Bedeutende Werkgruppen und herausragende Einzelobjekte prägen den Charakter der Sammlung Klassische Moderne, die zu den wichtigen Beständen in Deutschland zählt. Die Abteilung, die alle zwischen 1900 und 1960 entstandenen Gemälde und Skulpturen umfasst, blickt auf eine wechselvolle Geschichte zurück. Nur zögerlich engagierte sich der erste Kunsthallendirektor Alfred Lichtwark für die nachimpressionistische Malerei. Dagegen erwarb sein Nachfolger Gustav Pauli von 1914 an verstärkt die Kunst seiner Zeitgenossen: Er sicherte dem Museum nicht nur eine Reihe zentraler Werke, sondern etablierte in ihm auch feste Ausstellungssäle für die Moderne. Nach Absetzung Paulis wurde 1937 fast der gesamte Bestand moderner Malerei von den Nationalsozialisten beschlagnahmt und ging dem Haus für immer verloren. Carl Georg Heise, der das Direktorenamt 1945 antrat, arbeitete mit eindrucksvollem Erfolg daran, diese Wunde mit Erwerbungen zu schließen und die ehemals verfemte Kunst zu rehabilitieren. Ab 1955 konnte Alfred Hentzen die Sammlung der Klassischen Moderne mit wichtigen Werken weiter ausbauen, nun bereits mit Blick auf die aktuelle Kunst seiner Zeit. Seit den 1970er Jahren erweitern ergänzende Ankäufe, aber auch Schenkungen und Vermächtnisse sukzessive den Bestand. Wie schon zu Zeiten Paulis stärken bis heute auch dauerhafte Leihgaben aus Privatbesitz die Klassische Moderne.

In der Kunsthalle entfalten sich zahlreiche Facetten der deutschen und der internationalen Moderne in Malerei und Skulptur: Gemälde der »Brücke«-Künstler und der École de Paris sowie Werkgruppen von Edvard Munch, Wilhelm Lehmbruck, Paula Modersohn-Becker, Lovis Corinth und Max Beckmann veranschaulichen den Aufbruch ab 1900. Die Kunst des Bauhauses, der Neuen Sachlichkeit und des Surrealismus sowie verschiedene Tendenzen der abstrakten und ungegenständlichen Malerei führen in die Mitte des 20. Jahrhunderts und verleihen wenigen intensiven Jahrzehnten ein eindrückliches Gesicht.

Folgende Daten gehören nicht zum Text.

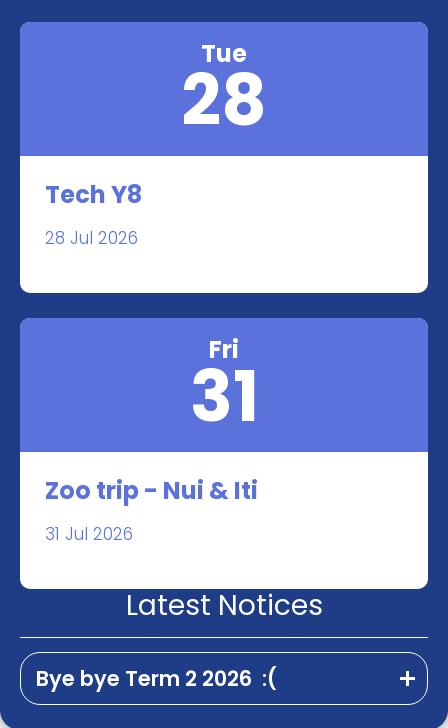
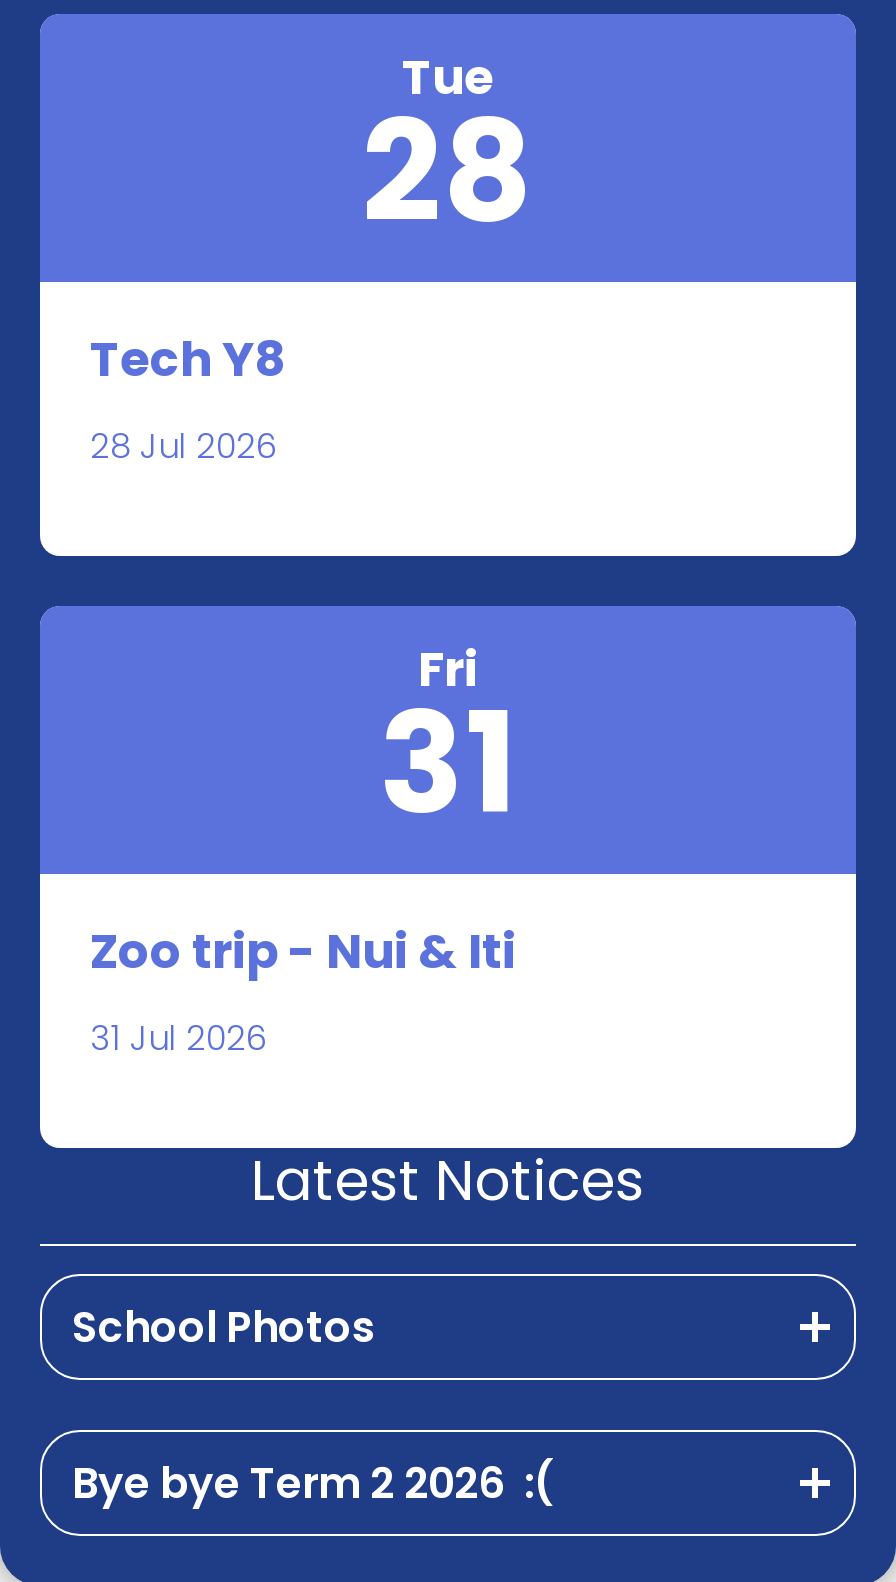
+ School Photos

Mit der Wiedereröffnung des Museums im Frühjahr 2016 stellt sich die Klassische Moderne in neuer Frische und Vielfalt vor: Der umgestaltete Rundgang führt Kunstströmungen und -gemeinschaften vor Augen und richtet zugleich den Fokus auf einzelne Œuvres – so ist dank gewichtiger neuer Leihgaben Beckmann nun mit frühesten bis letzten Werken vertreten. Er lädt aber auch ein, sich in grundsätzliche Phänomene der modernen Kunst zu vertiefen, darunter die Bewegung zwischen den Polen Figuration und Abstraktion, oder in Bildern der Zeitgeschichte nachzuspüren, zum Beispiel den Katastrophenjahren um Klassische Moderne den Ersten Weltkrieg. Einen Höhepunkt stellt der neue Empfangssaal der Hamburger Kunsthalle dar: Er ist den 1950er Jahren gewidmet und präsentiert Werke aus Deutschland, England, Frankreich, der Schweiz und den USA, die zugleich tiefe Versehrtheit und den Glauben an Freiheit und Humanität offenbaren.

Die Neuhängung der Klassischen Moderne zeigt, was diese recht kurze Zeitspanne von Kunstproduktion zutiefst charakterisiert: die Gleichzeitigkeit des Unterschiedlichen, die Wirkkraft von Ideen über Landesgrenzen hinweg, die Auflehnung gegen Althergebrachtes, das Aufblühen nach Zerstörung. So bleibt die Moderne, die wir klassisch nennen, faszinierend aktuell und eine Herausforderung für unser Sehen und Denken.